DATA LISTING:
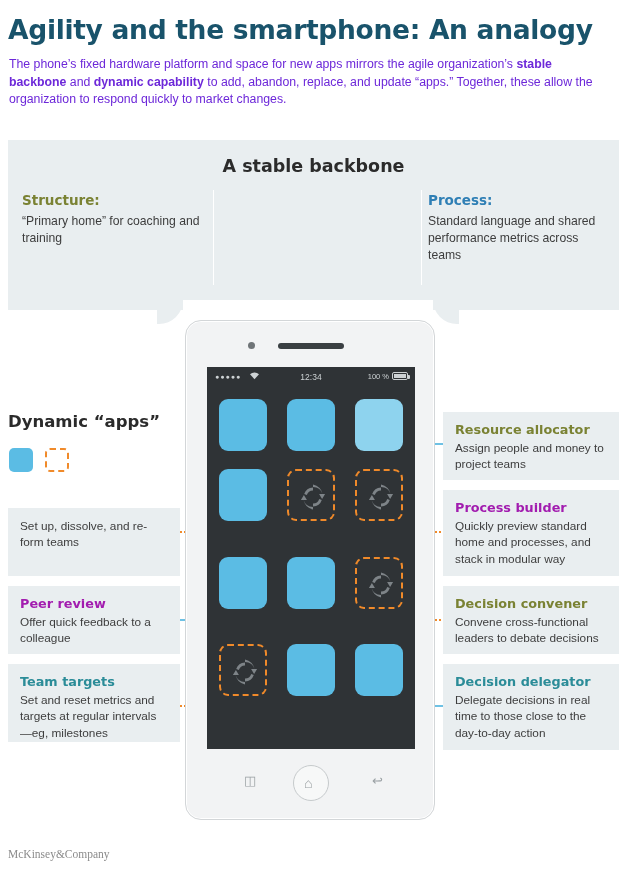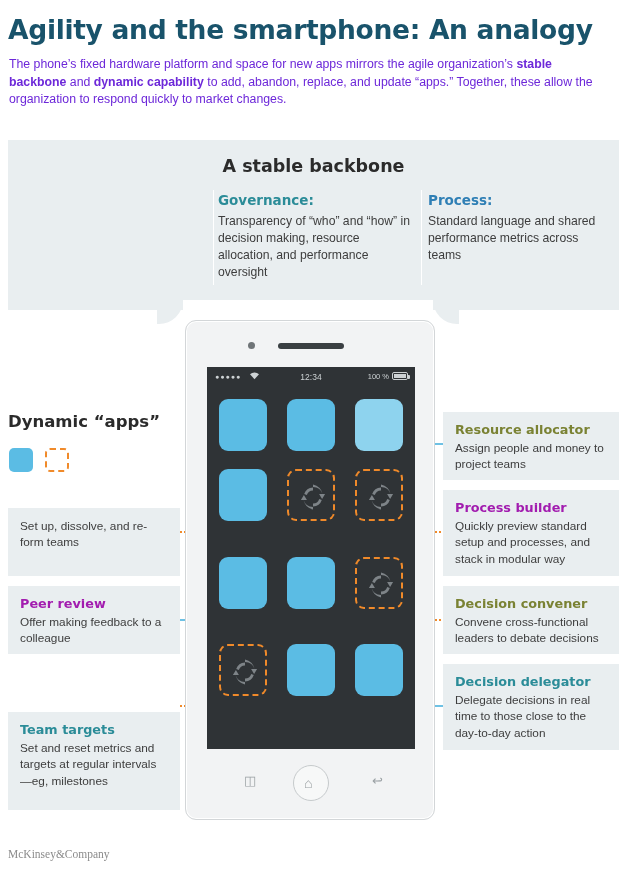"Structure:" div.bb-col { html: none -> <div> <div>Structure:</div> <div>“Primary home” for coaching and training</div> </div> }
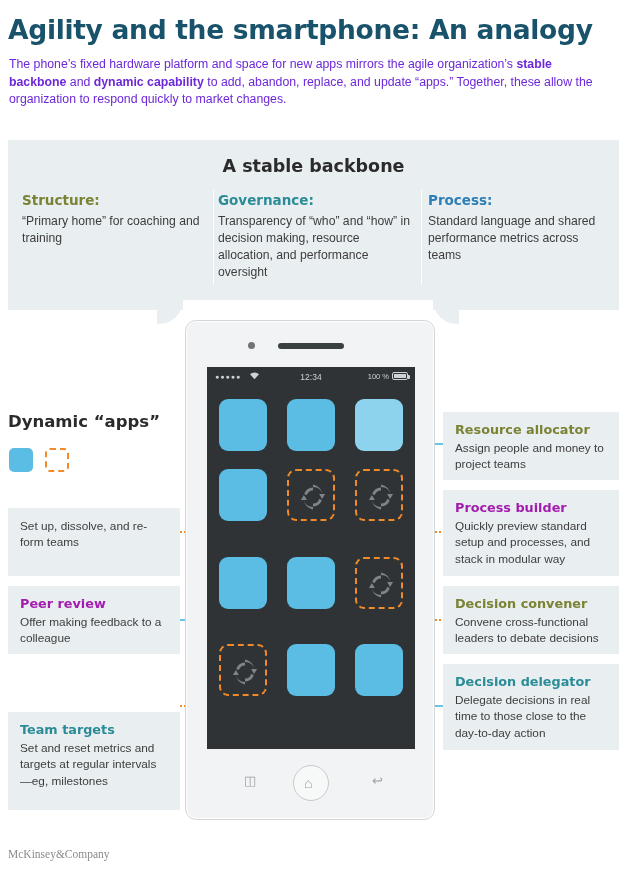"Governance:" div.bb-col { html: <div> <div>Governance:</div> <div>Transparency of “who” and “how” in decision making, resource allocation, and performance oversight</div> </div> -> none }
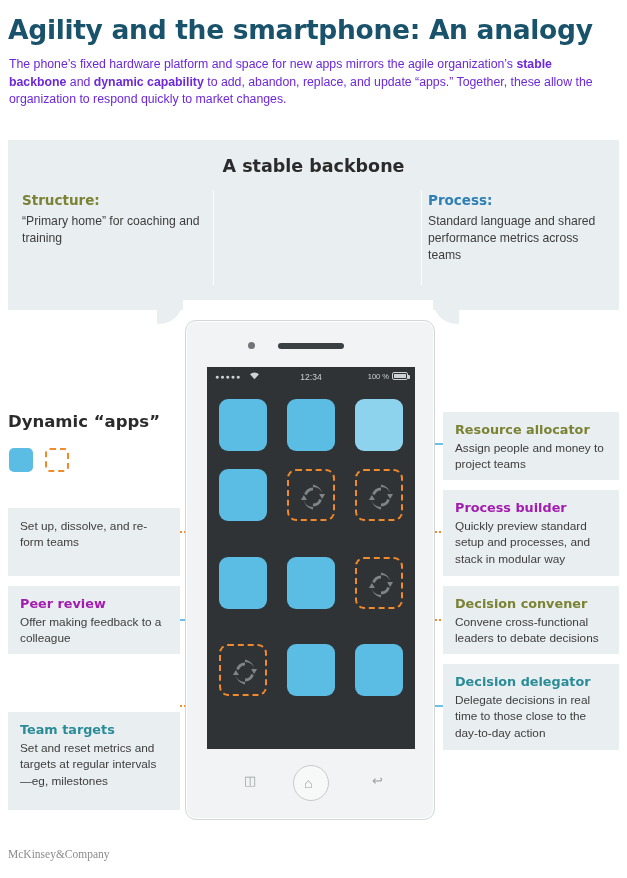"12:34" .phone { border-radius: 11px -> 16px }
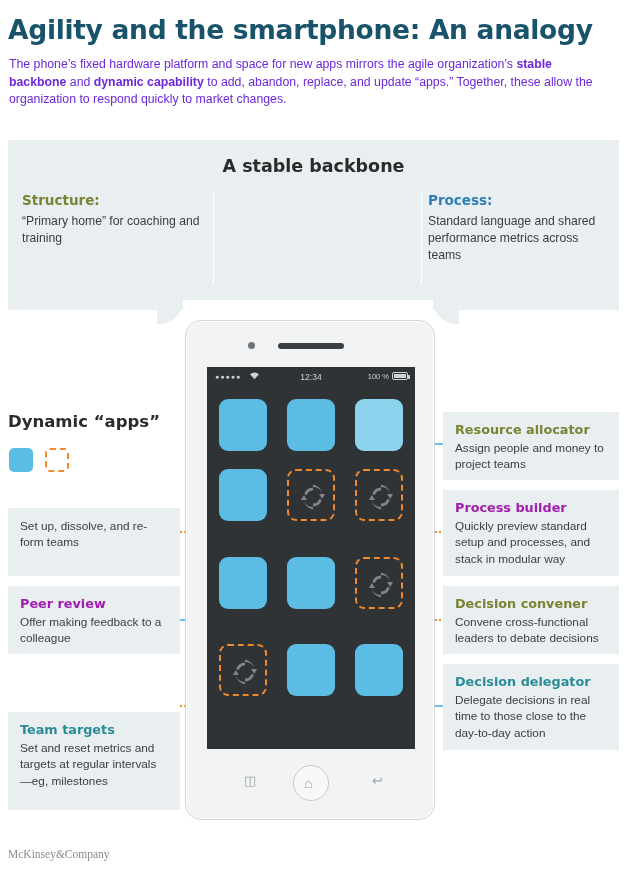"Quickly preview standard setup and" div.card-body { text: setup -> home }
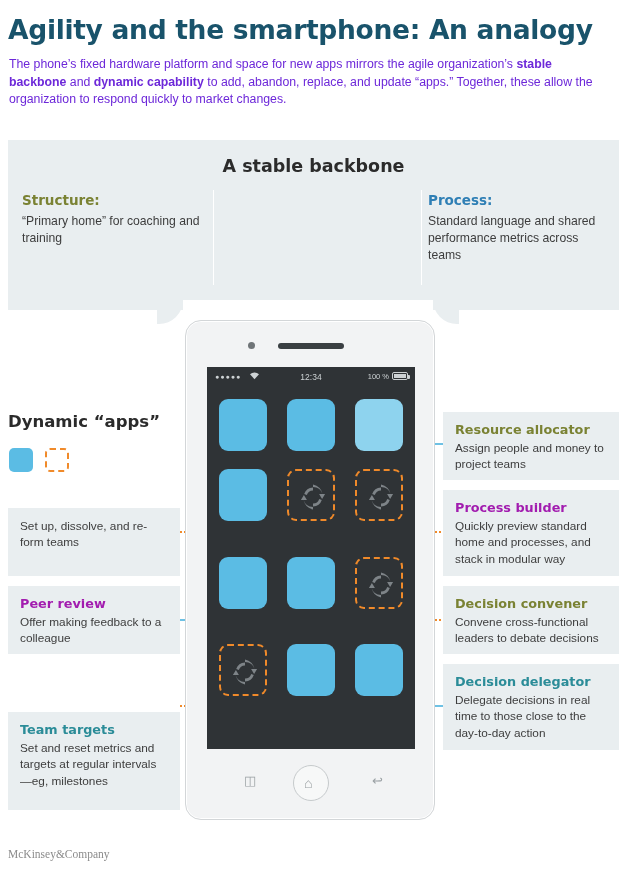"Offer making feedback to a" div.card-body { text: making -> quick }
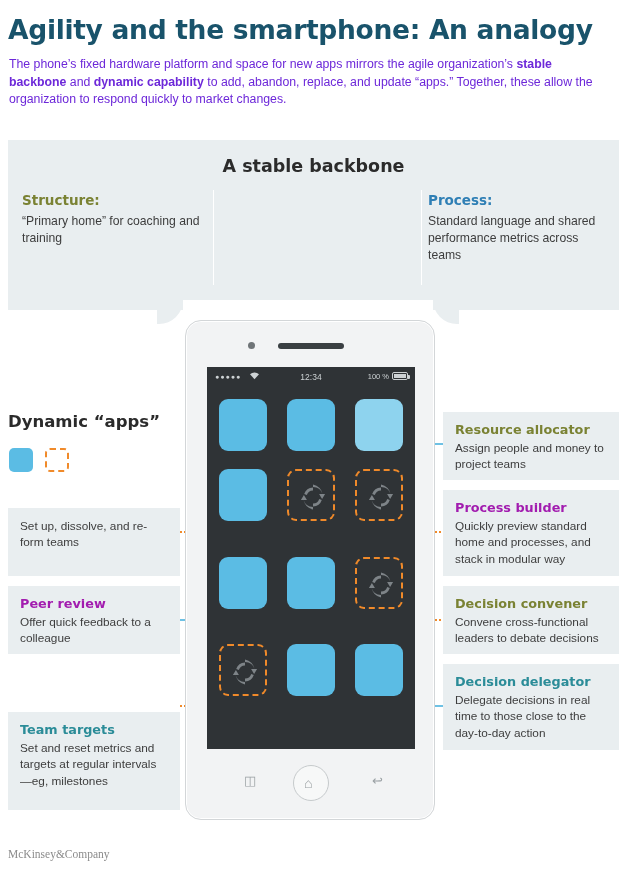"Team targets" .card-l3 { height: 98px -> 78px; margin-top: 48px -> none }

REQUIRED ACTION: Could you transcribe exactly the lines from the line containing "border-radius: 11px ->" through the final line of the records, both included, and nothing beyond them? The pictures should be left out.

OUTPUT OF THE TASK:
"12:34" .phone { border-radius: 11px -> 16px }
"Quickly preview standard setup and" div.card-body { text: setup -> home }
"Offer making feedback to a" div.card-body { text: making -> quick }
"Team targets" .card-l3 { height: 98px -> 78px; margin-top: 48px -> none }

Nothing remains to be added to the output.